I remembered one fine day, when I am checking my balance, I suddenly found a few thousand more. My dad has took my bank book and went to the bank to deposit the money. He told me he can still manage.

Years later, when I graduated. He told me he will pass me 5K. I ask whatever for. He told me he gave 500 a month to my elder brother and elder sister when they are doing their undergraduate studies. He won't be giving me that, but will give me a lump sum. I told him not to worry about that, in fact, I signed a bond with the ministry so that my studies will be fully paid for, and I get a allowance so that he can retired. He doesn't have to hang on there being a hawker just for me.

Anyway, I jokingly told him the sum doesn't add up. I he should keep the money for himself since he is no longer working. Come wedding day, he gave a hongbao of 5 thousand.

My father is a hawker who only finished primary 2 education. Yet, he is a Man of his word when money is concerned. He told me he cannot show favouritism.

In case u think he is just loose with money, or that he is overly pampering his children. He leads a very frugal life. Every year end bonus, I would top up my allowance by a bit for him. One day, he told me that my brother didn't do that, and that it isn't "nice"

I told my brother about it.
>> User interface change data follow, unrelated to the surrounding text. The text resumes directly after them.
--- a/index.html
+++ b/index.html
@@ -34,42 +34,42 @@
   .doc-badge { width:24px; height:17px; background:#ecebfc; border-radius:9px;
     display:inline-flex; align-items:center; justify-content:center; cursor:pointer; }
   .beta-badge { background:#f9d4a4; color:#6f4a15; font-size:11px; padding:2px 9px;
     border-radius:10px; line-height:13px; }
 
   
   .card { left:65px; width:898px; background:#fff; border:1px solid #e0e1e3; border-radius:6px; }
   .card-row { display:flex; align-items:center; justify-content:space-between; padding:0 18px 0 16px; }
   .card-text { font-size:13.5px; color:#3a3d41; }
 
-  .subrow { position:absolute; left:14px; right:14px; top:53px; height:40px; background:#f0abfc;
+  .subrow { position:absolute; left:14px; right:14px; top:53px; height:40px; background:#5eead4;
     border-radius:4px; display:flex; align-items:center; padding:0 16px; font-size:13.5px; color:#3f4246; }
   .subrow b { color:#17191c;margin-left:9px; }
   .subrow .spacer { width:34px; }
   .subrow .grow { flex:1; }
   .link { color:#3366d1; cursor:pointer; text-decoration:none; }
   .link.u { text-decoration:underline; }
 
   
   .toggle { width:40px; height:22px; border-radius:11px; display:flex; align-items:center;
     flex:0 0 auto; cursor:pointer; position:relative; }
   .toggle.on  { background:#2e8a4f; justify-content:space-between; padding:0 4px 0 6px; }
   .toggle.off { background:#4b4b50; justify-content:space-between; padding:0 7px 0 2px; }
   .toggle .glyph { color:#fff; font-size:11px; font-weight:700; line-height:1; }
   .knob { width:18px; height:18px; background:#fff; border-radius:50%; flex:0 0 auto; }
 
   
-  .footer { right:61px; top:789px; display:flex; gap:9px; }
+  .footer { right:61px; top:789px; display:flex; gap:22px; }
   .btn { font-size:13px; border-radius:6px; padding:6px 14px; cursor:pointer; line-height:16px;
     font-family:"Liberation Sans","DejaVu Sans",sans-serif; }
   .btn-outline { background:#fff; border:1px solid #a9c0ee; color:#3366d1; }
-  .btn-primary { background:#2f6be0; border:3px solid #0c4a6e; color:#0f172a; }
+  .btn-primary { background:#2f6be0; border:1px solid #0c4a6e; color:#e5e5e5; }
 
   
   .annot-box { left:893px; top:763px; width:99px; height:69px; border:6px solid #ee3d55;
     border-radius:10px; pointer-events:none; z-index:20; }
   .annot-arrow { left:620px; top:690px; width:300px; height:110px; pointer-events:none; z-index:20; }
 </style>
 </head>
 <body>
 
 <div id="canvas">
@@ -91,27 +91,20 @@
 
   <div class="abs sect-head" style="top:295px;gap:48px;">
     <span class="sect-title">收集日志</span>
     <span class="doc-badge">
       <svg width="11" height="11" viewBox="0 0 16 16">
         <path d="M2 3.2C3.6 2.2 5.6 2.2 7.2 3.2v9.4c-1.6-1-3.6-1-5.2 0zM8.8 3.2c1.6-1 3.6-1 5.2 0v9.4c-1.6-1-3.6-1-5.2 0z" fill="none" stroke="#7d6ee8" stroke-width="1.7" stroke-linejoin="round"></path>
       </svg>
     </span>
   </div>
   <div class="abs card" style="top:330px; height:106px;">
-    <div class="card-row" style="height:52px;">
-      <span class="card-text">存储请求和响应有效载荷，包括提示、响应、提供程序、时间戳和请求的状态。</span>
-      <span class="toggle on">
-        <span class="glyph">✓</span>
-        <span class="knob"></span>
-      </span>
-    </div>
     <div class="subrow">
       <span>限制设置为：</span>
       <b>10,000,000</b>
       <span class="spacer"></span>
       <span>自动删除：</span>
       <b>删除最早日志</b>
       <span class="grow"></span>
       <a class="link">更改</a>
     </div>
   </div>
I believed it is not about the money per se, but being fair in money matters. 

One does not need to be rich to be principled in money matters.

Run your own race

I have my fair share of rat race. Corporate race, self-imposed investment race, trying to beat the investment bloggers and forummers out there.

It is a Zen action. From feeling delusional, jealous, I feel less of a need to prove myself.
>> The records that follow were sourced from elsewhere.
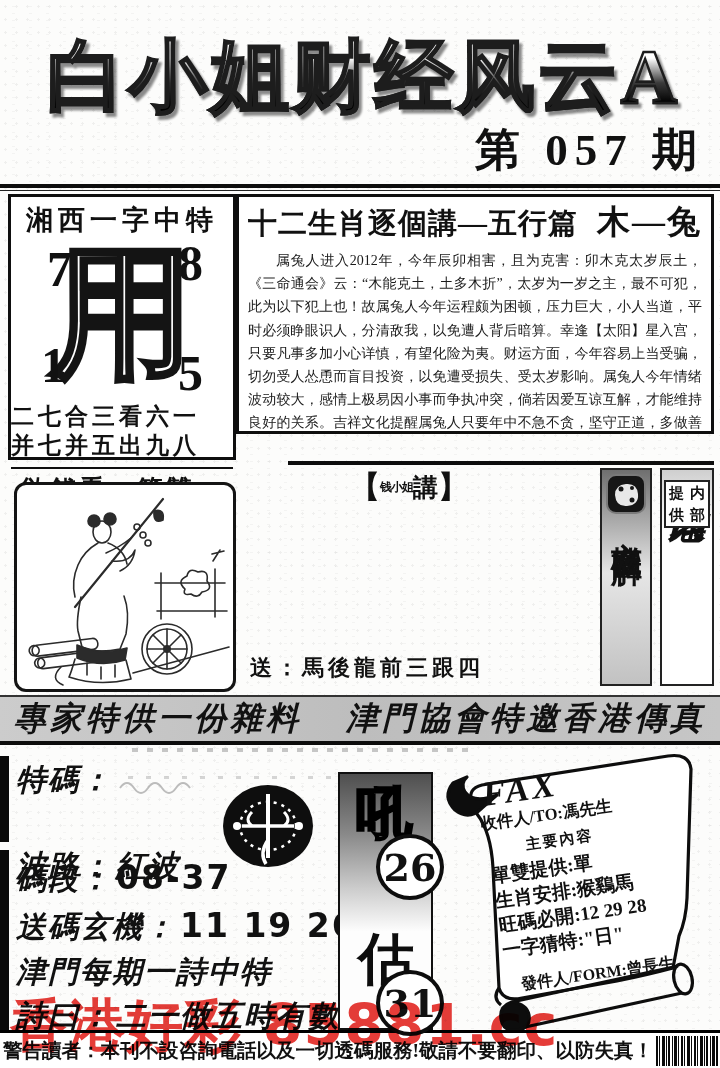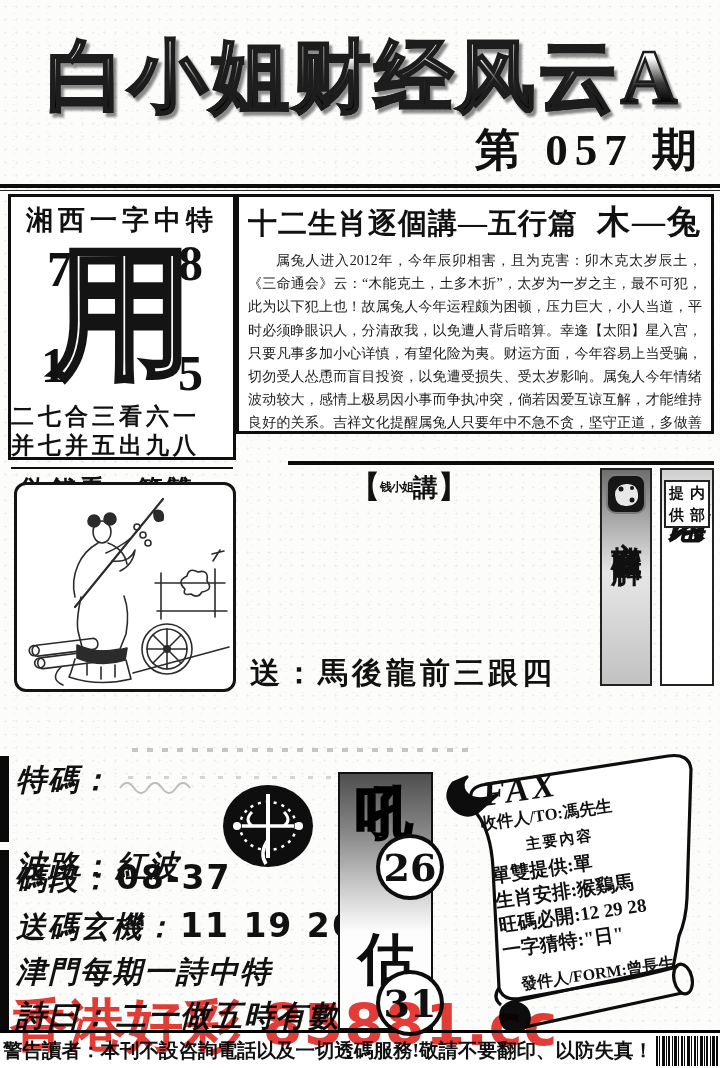--- a/index.html
+++ b/index.html
@@ -75,21 +75,21 @@
 
   
   .poem-topline { position:absolute; left:288px; top:461px; width:426px; height:4px; background:#0d0d0d; }
   .poem-area { position:absolute; left:242px; top:465px; width:352px; height:226px; }
   .poem-tag { position:absolute; left:108px; top:2px; white-space:nowrap; }
   .poem-tag .br { font-size:30px; font-weight:900; vertical-align:middle; }
   .poem-tag .sm { font-size:12px; font-weight:700; vertical-align:middle; letter-spacing:-1px; }
   .poem-tag .mn { font-size:25px; font-weight:800; vertical-align:middle; }
   .poem-lines { position:absolute; left:0; top:40px; width:352px; text-align:center;
     font-size:32px; line-height:36px; letter-spacing:8px; font-weight:600; white-space:nowrap; }
-  .poem-gift { position:absolute; left:8px; top:188px; font-size:30px; font-weight:600; letter-spacing:4px; white-space:nowrap; }
+  .poem-gift { position:absolute; left:8px; top:188px; font-size:22px; font-weight:600; letter-spacing:4px; white-space:nowrap; }
 
   
   .strip-mystery {
     position:absolute; left:600px; top:468px; width:52px; height:218px;
     border:2px solid #222; background:linear-gradient(180deg,#6f6f6f,#e6e6e6 48%,#c2c2c2);
     display:flex; flex-direction:column; align-items:center;
   }
   .strip-mystery .vtxt { writing-mode:vertical-rl; font-size:31px; font-weight:900; letter-spacing:5px; margin-top:2px; }
   .strip-elder {
     position:absolute; left:660px; top:468px; width:54px; height:218px;
@@ -265,20 +265,24 @@
   <div class="strip-elder">
     <div class="vtxt">津門老人</div>
     <div class="mini-box">
       <span>提</span>
       <span>内</span>
       <span>供</span>
       <span>部</span>
     </div>
   </div>
 
+  <div class="banner">
+    <span>專家特供一份雜料</span>
+    <span>津門協會特邀香港傳真</span>
+  </div>
 
   <div class="edgebar1"></div>
   <div class="edgebar2"></div>
   <div class="faintdash"></div>
   <div class="faintdash2"></div>
 
   <div class="prow r0">
     <span class="lbl">特碼：</span>
     <svg width="92" height="26" viewBox="0 0 92 26" style="vertical-align:middle;opacity:.65">
       <path d="M4,15 q7,-10 14,0 t14,0 t14,0 t14,0 t14,0" stroke="#9b9b9b" stroke-width="2" fill="none"></path>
I believe when we are young, we should work hard and try our best to climb the ladder, the win the race. But I reached the stage of life where I much appreciate to run my own race, be it in my job or investment returns.
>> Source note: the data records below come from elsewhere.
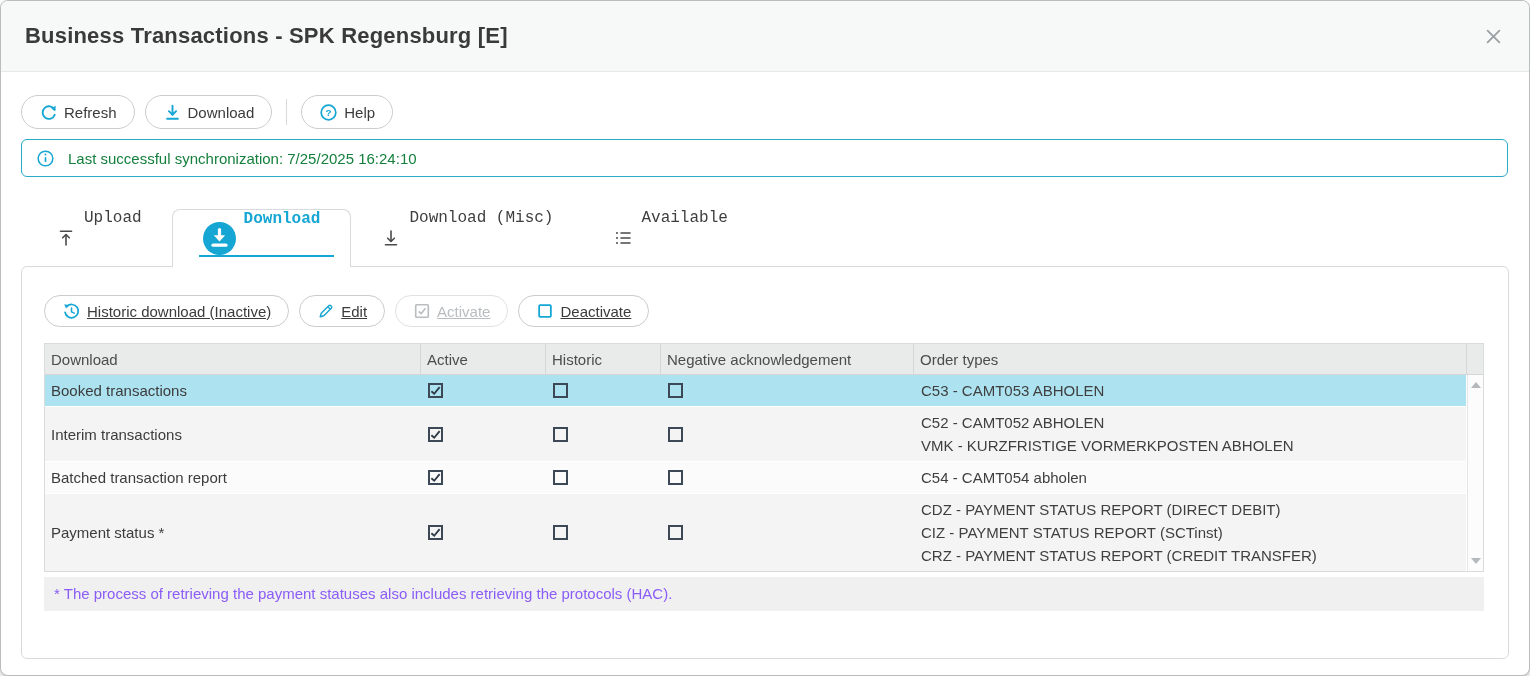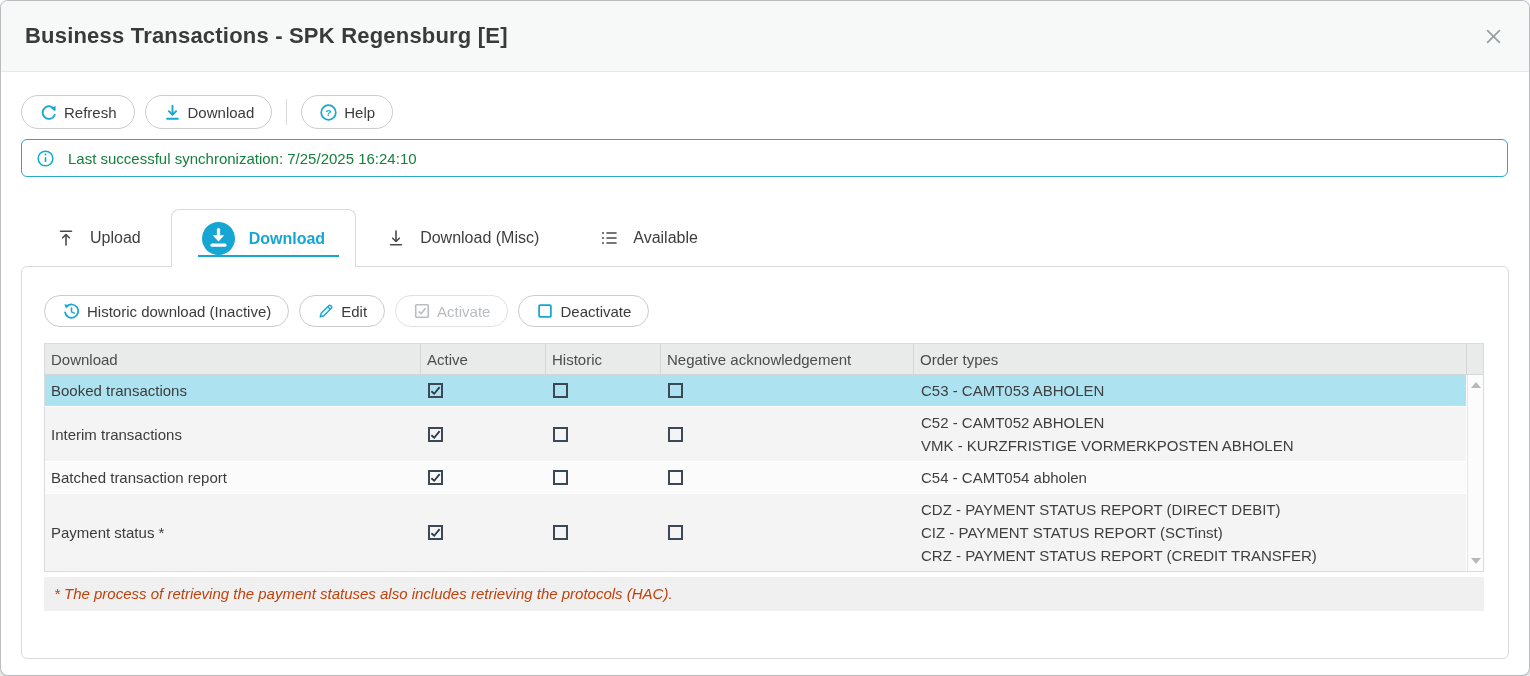--- a/index.html
+++ b/index.html
@@ -28,32 +28,32 @@
   .btn.disabled .ic{color:#b9bdc0;}
   .vsep{width:1px;height:26px;background:#d9dcde;margin:0 4px;}
 
   
   .infobar{margin:10px 21px 0 20px;height:38px;border:1px solid var(--info-border);border-radius:6px;
            display:flex;align-items:center;gap:13px;padding:0 14px;font-size:15px;color:#15803d;background:#fff;}
   .infobar .ic{display:flex;align-items:center;color:var(--accent);}
 
   
   .tabs{display:flex;margin:32px 20px 0 20px;padding-left:5px;height:58px;position:relative;z-index:2;}
-  .tab{display:flex;align-items:center;gap:14px;padding:0 30px;font-size:16px;color:#3e3e3e;cursor:pointer;position:relative;}
+  .tab{display:flex;gap:8px;padding:0 30px;font-size:16px;color:#3e3e3e;cursor:pointer;position:relative;font-family:Liberation Mono, monospace;}
   .tab .ic{display:flex;align-items:center;color:#4a4a4a;}
   .tab.active{background:#fff;border:1px solid #d8dadb;border-bottom:none;border-radius:8px 8px 0 0;
               color:var(--accent);font-weight:bold;}
   .tab.active::after{content:'';position:absolute;left:26px;right:16px;bottom:10px;height:2px;background:var(--accent);}
   .tab.active .ic{color:var(--accent);}
 
   
   .panel{position:relative;z-index:1;margin:-1px 20px 0 20px;height:393px;border:1px solid #d8dadb;
          border-radius:6px;padding:28px 26px 0 22px;background:#fff;}
   .actions{display:flex;align-items:center;gap:10px;margin-bottom:16px;}
-  .actions .btn{height:32px;}
+  .actions .btn{height:32px;text-decoration:underline;}
 
   
   .table{position:relative;width:1440px;border:1px solid #d9dbdd;font-size:15px;background:#fff;}
   .thead{display:flex;background:var(--header-bg);height:31px;align-items:center;color:#4c4c4c;border-bottom:1px solid #d4d6d7;}
   .th{padding-left:6px;border-right:1px solid #d4d6d7;height:100%;display:flex;align-items:center;}
   .th-scroll{width:16px;border-right:none;}
   .col-name{width:376px;}
   .col-active{width:125px;}
   .col-historic{width:115px;}
   .col-nack{width:253px;}
@@ -71,21 +71,21 @@
   .cb{width:15px;height:15px;border:2px solid #3c4855;display:inline-flex;align-items:center;justify-content:center;background:transparent;cursor:pointer;}
 
   
   .scrollbar{position:absolute;top:31px;right:0;bottom:0;width:16px;background:#fcfcfd;border-left:1px solid #e4e6e7;
              display:flex;flex-direction:column;justify-content:space-between;align-items:center;padding:7px 0;cursor:pointer;}
   .tri-up{width:0;height:0;border-left:5px solid transparent;border-right:5px solid transparent;border-bottom:6px solid #b6b9bb;}
   .tri-down{width:0;height:0;border-left:5px solid transparent;border-right:5px solid transparent;border-top:6px solid #b6b9bb;}
 
   
   .footnote{width:1440px;margin-top:5px;background:#f0f0f0;height:34px;line-height:34px;
-            padding-left:10px;font-size:15px;color:#c2410c;font-style:italic;}
+            padding-left:10px;font-size:15px;color:#8b5cf6;}
 </style>
 </head>
 <body>
 
 <div class="dialog">
 
   <div class="titlebar">
     <span class="title">Business Transactions - SPK Regensburg [E]</span>
     <span class="close">
       <svg width="15" height="15" viewBox="0 0 14 14">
I only hope for 圆满, rather than 美满, in whatever I do. I need closures, not fairy tales 

I know of several people who profited handsomely from crypo investment. This time round, I am honest with myself, but I hardly feel much jealously toward them. I really wish them the best and respect them for their understanding and courage in niche investment. I didn't want to go into them despite one of them asking me to invest with him.

I do not have thoughts like, "is risky, see, I told you" but more of I walk my path, I am happy for you if u make it. I know any investment can be profitable if u know how to "get off" or "milk it"

I do feel like bragging about my returns on my blog, but too bad, there is nothing to brag about. But I dun feel unhappy about it.